Deprescribing is a medical process that should be guided by a healthcare professional. The goal is not to stop medication overnight — it is to gradually reduce the dose while building alternative sleep habits that make the medication unnecessary. Here is a framework for approaching this safely.

  1. Consult your prescribing physician. This is the first and most important step. Do not attempt to taper off sleep medication without medical supervision, especially if you have been taking it for more than a few weeks. Your doctor can create a tapering schedule that minimizes withdrawal symptoms.
  2. Use a gradual tapering schedule. A typical approach is to reduce the dose by 10–25% every 1–2 weeks, depending on the medication and duration of use. Some protocols use a longer taper for benzodiazepines (which have higher dependence potential) and a shorter taper for z-drugs.
  3. Track your sleep with a diary. Before and during the taper, keep a simple sleep diary noting bedtime, wake time, estimated sleep duration, and any nighttime awakenings. This provides objective data to share with your doctor and helps you see progress that may not feel obvious night-to-night.
  4. Implement CBT-I components. The two most powerful behavioral techniques are stimulus control and sleep restriction therapy. Stimulus control strengthens the association between your bed and sleep by limiting time in bed to actual sleep time. Sleep restriction therapy consolidates sleep by initially limiting time in bed to your average sleep duration, then gradually expanding it as sleep efficiency improves.
  5. Consider melatonin as a bridge. For those who need pharmacological support during the taper, melatonin (at an appropriate dose and timing) can ease the transition. Our melatonin dosage guide can help you find the right dose and timing for your specific sleep problem.

For readers who want to dive deeper into the specific CBT-I techniques, our stimulus control therapy guide explains the conditioning logic behind each rule, and our sleep restriction therapy troubleshooting guide addresses common challenges that can stall progress. Both are essential components of a successful deprescribing plan.

A gentle downward staircase illustration showing a pill bottle progressively shrinking and fading, leading to a peaceful bedroom scene.
The deprescribing journey: a gradual, step-by-step process from medication dependence to medication-free sleep.

The Bottom Line: Better Sleep Without the Risks

The evidence is clear: for older adults, the modest sleep improvements from prescription sleep medications are not worth the documented harms. A 10- to 19-minute reduction in sleep latency does not justify a 33% increase in fall risk, accelerated cognitive decline, and reduced quality of life. The 1.7 million life years and 1.3 million QALYs that the Lancet microsimulation attributes to sleep medication use represent a population-level burden that is both measurable and preventable.

Deprescribing — guided by a clinician, supported by CBT-I, and paced to the individual — offers a safer, more effective path to better sleep. The evidence shows that CBT-I reduces wake after sleep onset by approximately 22 minutes and improves sleep efficiency by 7.9% in older adults, with no side effects, no fall risk, and no dependence. For those who need a pharmacological bridge during the transition, melatonin or ramelteon provide a safer alternative that is not flagged by the Beers Criteria.

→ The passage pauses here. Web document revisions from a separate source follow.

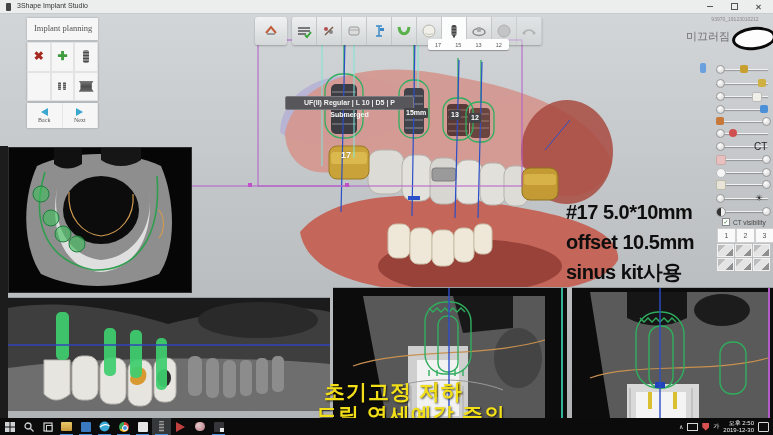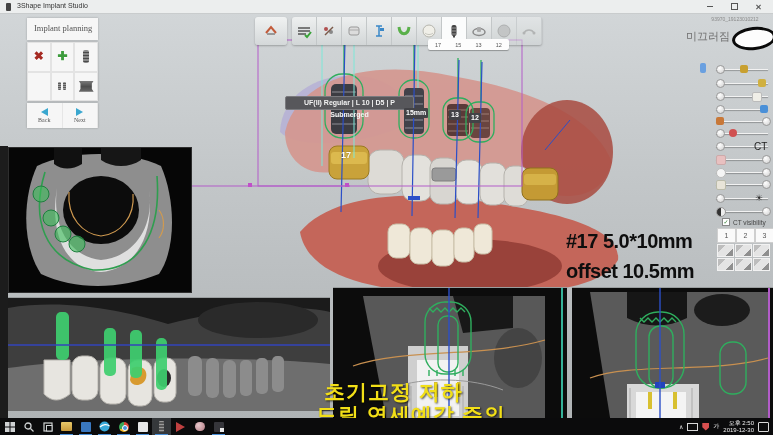--- a/index.html
+++ b/index.html
@@ -66,7 +66,7 @@
   
   .panel{background:#0e0e0e;}
   
-  .note{left:566px;top:197px;font-weight:bold;color:#0e0e0e;font-size:20px;letter-spacing:-0.5px;line-height:30px;margin-top:29px;}
+  .note{left:566px;top:197px;font-weight:bold;color:#0e0e0e;font-size:20px;letter-spacing:-0.5px;line-height:30px;}
   .warn{font-weight:bold;color:#f2df17;font-size:21px;letter-spacing:1px;text-shadow:1px 1px 2px rgba(0,0,0,.7);}
   
   .taskbar{left:0;top:418px;width:773px;height:17px;background:#0b0b0c;display:flex;align-items:center;}

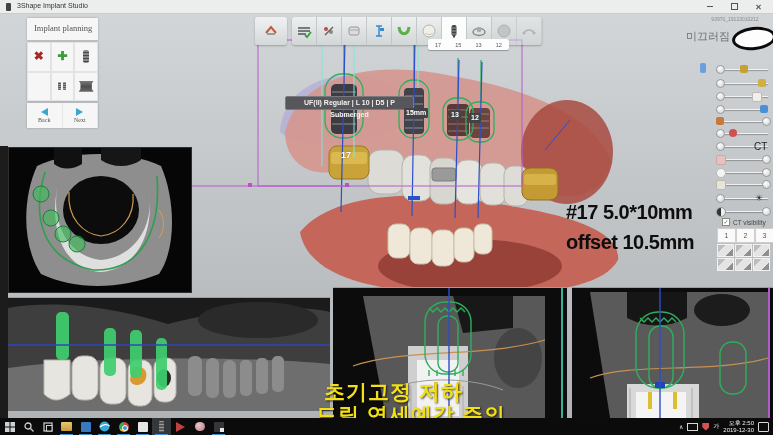--- a/index.html
+++ b/index.html
@@ -483,6 +483,7 @@
   <div class="abs note">
     <div>#17 5.0*10mm</div>
     <div>offset 10.5mm</div>
+    <div>sinus kit사용</div>
   </div>
 
   <div class="abs warn" style="left:324px;top:378px">초기고정 저하</div>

If you are currently taking a prescription sleep medication and wondering whether it is time to reconsider, the answer is likely yes — but the path forward requires planning, support, and patience. Start the conversation with your doctor. Keep a sleep diary. Explore CBT-I. And know that the goal is not just to stop a medication, but to build a sustainable, medication-free sleep routine that serves you well into later life.